0.059: bold, fast and green
Nope, I'm talking about EMC's introduction today of Flash Solid-State Drives for Symmetrix DMX-4 - the first-and-only enterprise-class application of Flash technology.
Now, if you've already read Chuck's blog post (The Enterprise Strikes Back) and Mark's early-morning coverage (Enterprise Flash for DMX-4), you should have a pretty good understanding of who needs these things and why, and on the technology itself. No need for me to rehash that ground. And even Stephen-the-Packrat has noticed that What's Old is New Again, reinforcing the significant differences from these enterprise-flash drives and the stuff that Apple slaps into its iProducts. Oh, and here's the obligatory link to the original WSJ "scoop" on today's news.
Since I have had a front-row seat to the accelerated evolution of this technology into what today is a truly enterprise-ready solid-state storage solution, I thought I'd share a little about the journey that has brought us to this point.
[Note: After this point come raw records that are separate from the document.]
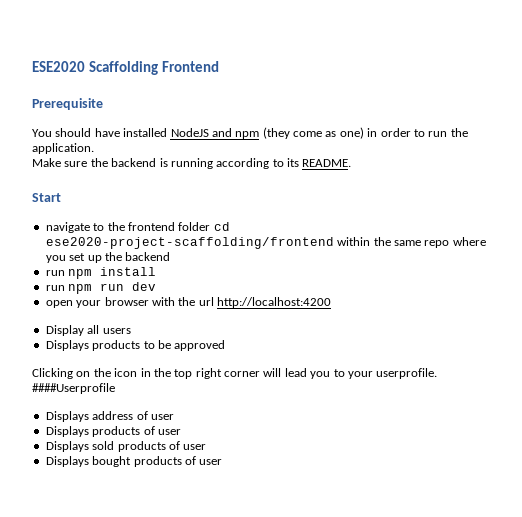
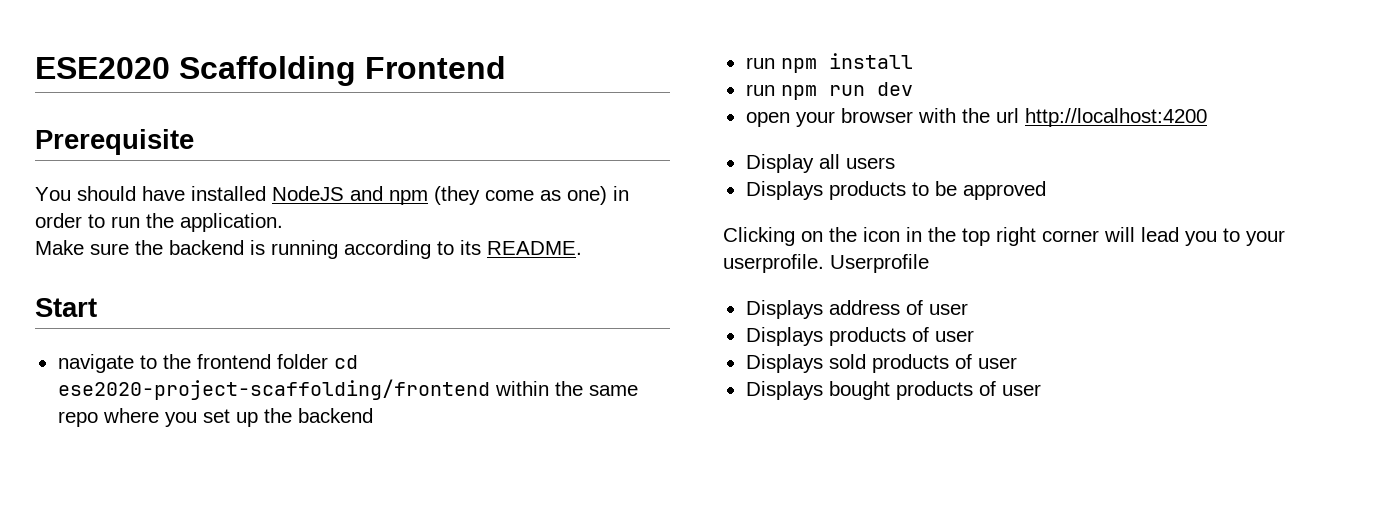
- ####Userprofile
+ Userprofile

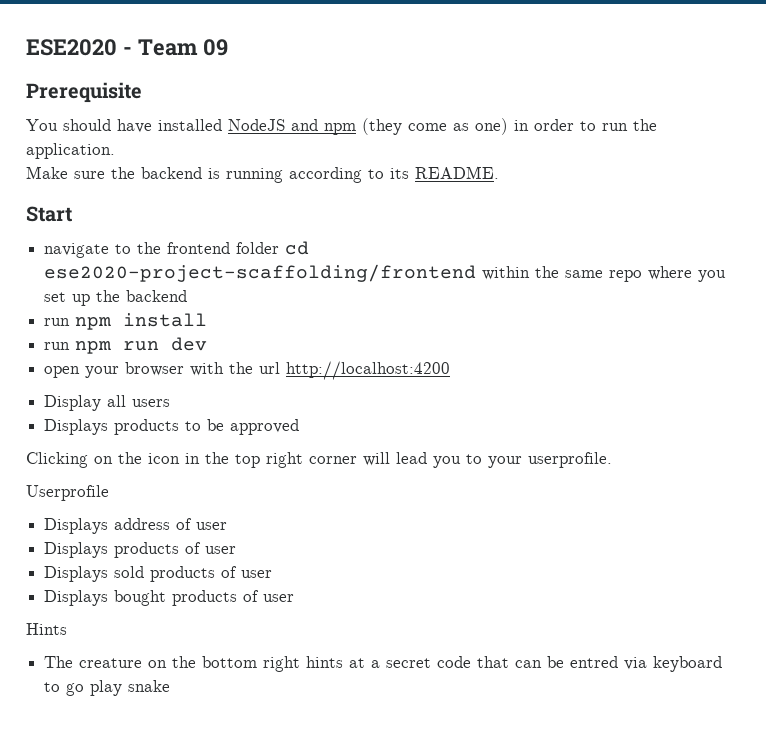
- ESE2020 Scaffolding Frontend
+ ESE2020 - Team 09
- Clicking on the icon in the top right corner will lead you to your userprofile. Userprofile
+ Clicking on the icon in the top right corner will lead you to your userprofile.
+ Userprofile
+ Hints
+ The creature on the bottom right hints at a secret code that can be entred via keyboard to go play snake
Sorry for the delayed posting. I've been technical reference support for the SSD part of today's launch, which kept me pretty busy all day. Judging by the nature of the questions and the early coverage, this Flash thing seems pretty hot (pardon the pun). I'll cover the rest of today's Symmetrix announcements in a separate post.
Oh, and if you haven't stopped by The New EMC.com, you definitely should - it's a whole new experience. Today's announcement landing page is an excellent example of how the new technologies behind EMC.com provide a more rich and engaging approach to the company's web presence.
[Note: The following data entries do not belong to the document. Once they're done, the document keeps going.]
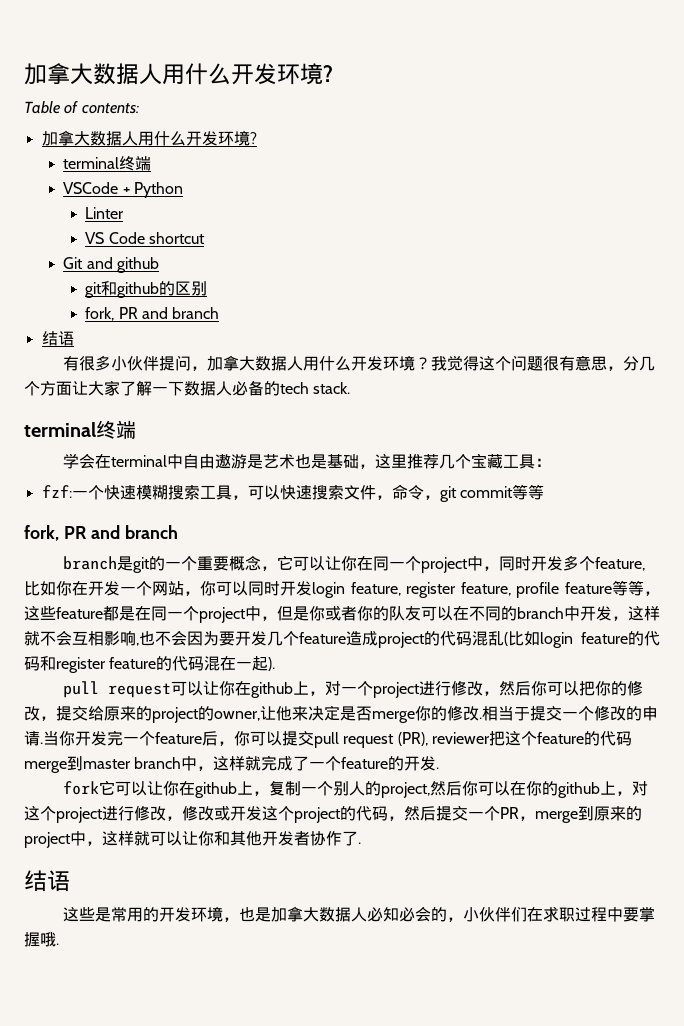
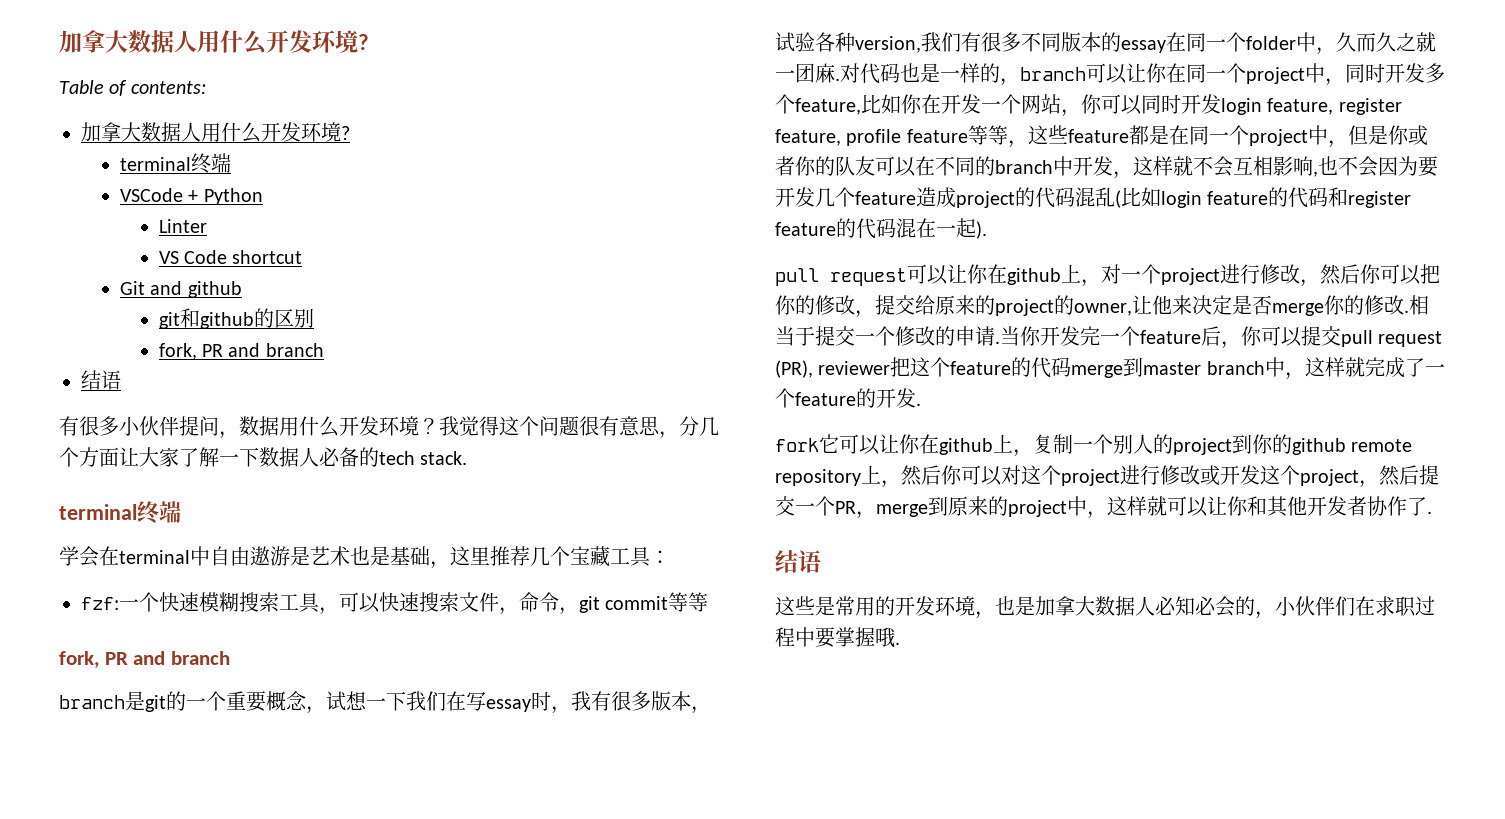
- 有很多小伙伴提问，加拿大数据人用什么开发环境？
+ 有很多小伙伴提问，数据用什么开发环境？
- branch是git的一个重要概念，它可以让你在同一个project中，同时开发多个feature,比如你在开发一个网站，你可以同时开发login feature, register feature, profile feature等等，这些feature都是在同一个project中，但是你或者你的队友可以在不同的branch中开发，这样就不会互相影响,也不会因为要开发几个feature造成project的代码混乱(比如login feature的代码和register feature的代码混在一起).
+ branch是git的一个重要概念，试想一下我们在写essay时，我有很多版本，试验各种version,我们有很多不同版本的essay在同一个folder中，久而久之就一团麻.对代码也是一样的，branch可以让你在同一个project中，同时开发多个feature,比如你在开发一个网站，你可以同时开发login feature, register feature, profile feature等等，这些feature都是在同一个project中，但是你或者你的队友可以在不同的branch中开发，这样就不会互相影响,也不会因为要开发几个feature造成project的代码混乱(比如login feature的代码和register feature的代码混在一起).
- fork它可以让你在github上，复制一个别人的project,然后你可以在你的github上，对这个project进行修改，修改或开发这个project的代码，然后提交一个PR，merge到原来的project中，这样就可以让你和其他开发者协作了.
+ fork它可以让你在github上，复制一个别人的project到你的github remote repository上，然后你可以对这个project进行修改或开发这个project，然后提交一个PR，merge到原来的project中，这样就可以让你和其他开发者协作了.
flash didn't happen overnight
You may be surprised to learn that this all started long before there was much public discussion of using Flash Memory-based solid-state drives, and predates even the emergence of commercial NAND Flash drives from M-systems (now SanDisk), Samsung, STEC Inc. and others back in the 2005-2006. I won't go so far as to imply that EMC was planning for this from the very beginning, as both Mark and Stephen have suggested, but I will say that the underlying architecture of Symmetrix has proven instrumental to the rapid adoption, integration and efficiency of this new technology.
Fact is, EMC has been preparing for the inevitable emergence of practical and cost-effective solid-state devices since even before the initial Symmetrix DMX even shipped. Back then, nobody could predict when Flash SSDs might be cheap enough to replace the spinning rust the storage industry is currently built upon. But the engineers and architects designing Symmetrix knew that it would happen one day, and that the Symmetrix DMX generation needed to be ready for it when it did.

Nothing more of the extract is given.